有痛性分裂膝蓋骨ゆうつうせいぶんれつしつがいこつ

 

~成長期のスポーツ障害・膝のお皿の痛み~

スポーツを頑張っている子供たちにみられる膝の障害では、膝下に痛みが出る『オスグット病』はよく知られていますが、同じ成長期に起こる膝の痛みの中に、膝のお皿の上端に痛みが出る『有痛性分裂膝蓋骨』という病気があります。
耳慣れない病名かと思いますが、特に男の子が「膝のお皿が痛い」と訴えたらその可能性があります。

 

●分裂膝蓋骨ってなに?

膝のお皿が生まれつき2つ以上に分かれてしまっているものを言います。
割れてしまったのではなく、お皿自体が成長(骨化)していく時に(だいたい2~6歳頃の間)1つの骨になれず大小2つ以上に分かれてしまったものです。男子に多くみられます。これそのものは悪いものではなく、多くは無症状です。

 

●では、どうして痛くなるの?

本来は悪くないものですが、激しいスポーツで過度に膝に負担をかけた場合や、ときに打撲などが原因となり症状を引き起こします。
激しい運動により、お皿にくっついている太ももの前側の筋肉(大腿四頭筋)に、分かれている骨の部分が強く、また、繰り返し引っ張られるために起きてしまうようです。

 

●どんな症状?

特徴的なのは、お皿の上端外角の痛みと腫れ。
子供さんが見ても、はっきりその部分が腫れて出っ張っているのがわかることもあります。

膝関節の曲げ伸ばしでの痛み。

スポーツ活動中の痛み(運動量や動き方によって痛みの強弱や有無が出ることがあります)や、スポーツ活動後に痛みが強くなることもあります。

 

●どうすれば治る?

基本的に局所安静、つまり、患っている膝そのものを休ませる(スポーツの休止)ことが第一です。
また、太ももの筋肉などをストレッチして筋肉の緊張を緩め、お皿にかかる負担(張力)を減らします。

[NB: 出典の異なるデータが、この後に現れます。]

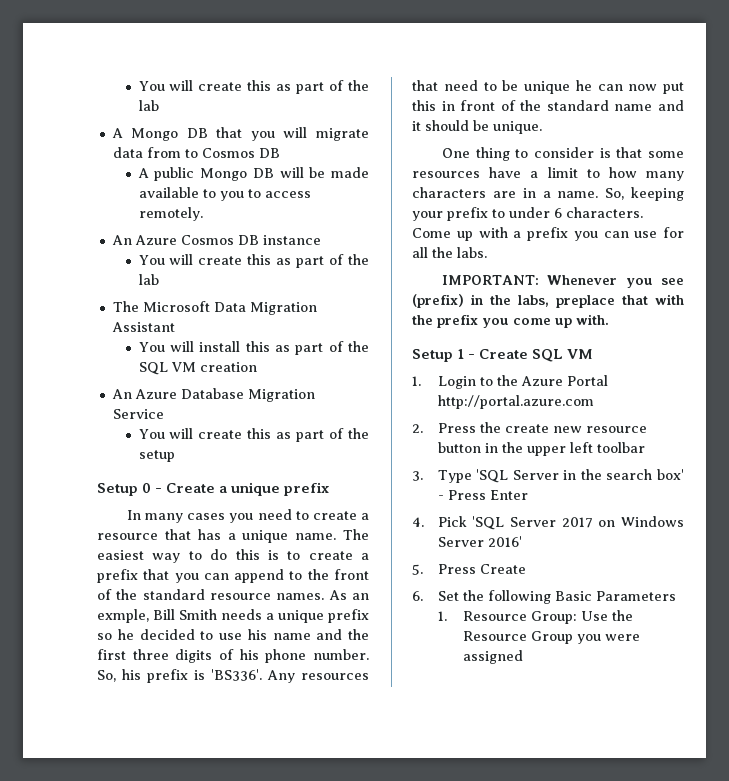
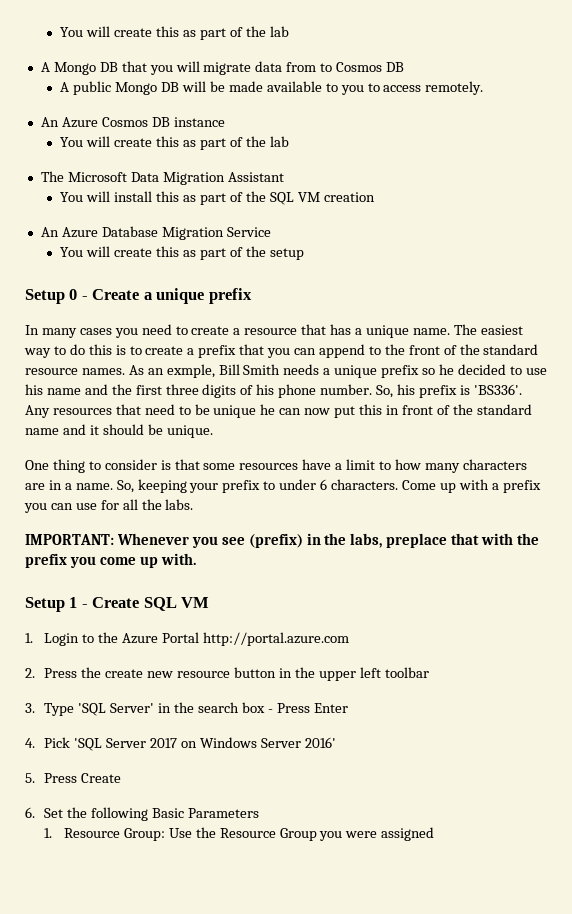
[512,470,559,480] Server -> [110,703,155,713] Server'
[657,469,684,480] box' -> [241,702,265,713] box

2週間前後で痛みが軽くなったり、無くなったりすれば良い方でしょう。しかし、再び運動を始めると痛みが再発するケースも多く、治るまでに数カ月かかったりもします。症状が顕著であったり、長期化しそうな場合は、ギプスなどでしっかりとした固定を3週間~1ヶ月ほどすることで良い結果が得られています。

どうしてもスポーツ活動を休止できない場合、練習量や練習方法の改善、また、テーピングやサポーターなどを使い症状の進行・悪化の防止に努め、治療を続けていきます。

高校生ぐらいになっても症状が続いているケースには、骨を取り除いたり、くっつけたりする手術が行われることもあります。

いずれにせよ活発な子供たちですから、治るまでの間、いかにおとなしくしていてもらうか、また、『早くスポーツをさせたい・したい親子』にどれだけ理解してもらい、我慢してもらうかが治療上大事なことで、そして難しいところでもあります。

中央通り接骨院 では、子供たちの置かれている環境や立場、チーム事情なども考慮し、治療を進めていくよう心がけております。
どの子も将来は名選手になる可能性を秘めています。
こんなことでつまづかないよう、じっくりしっかり治していきましょう。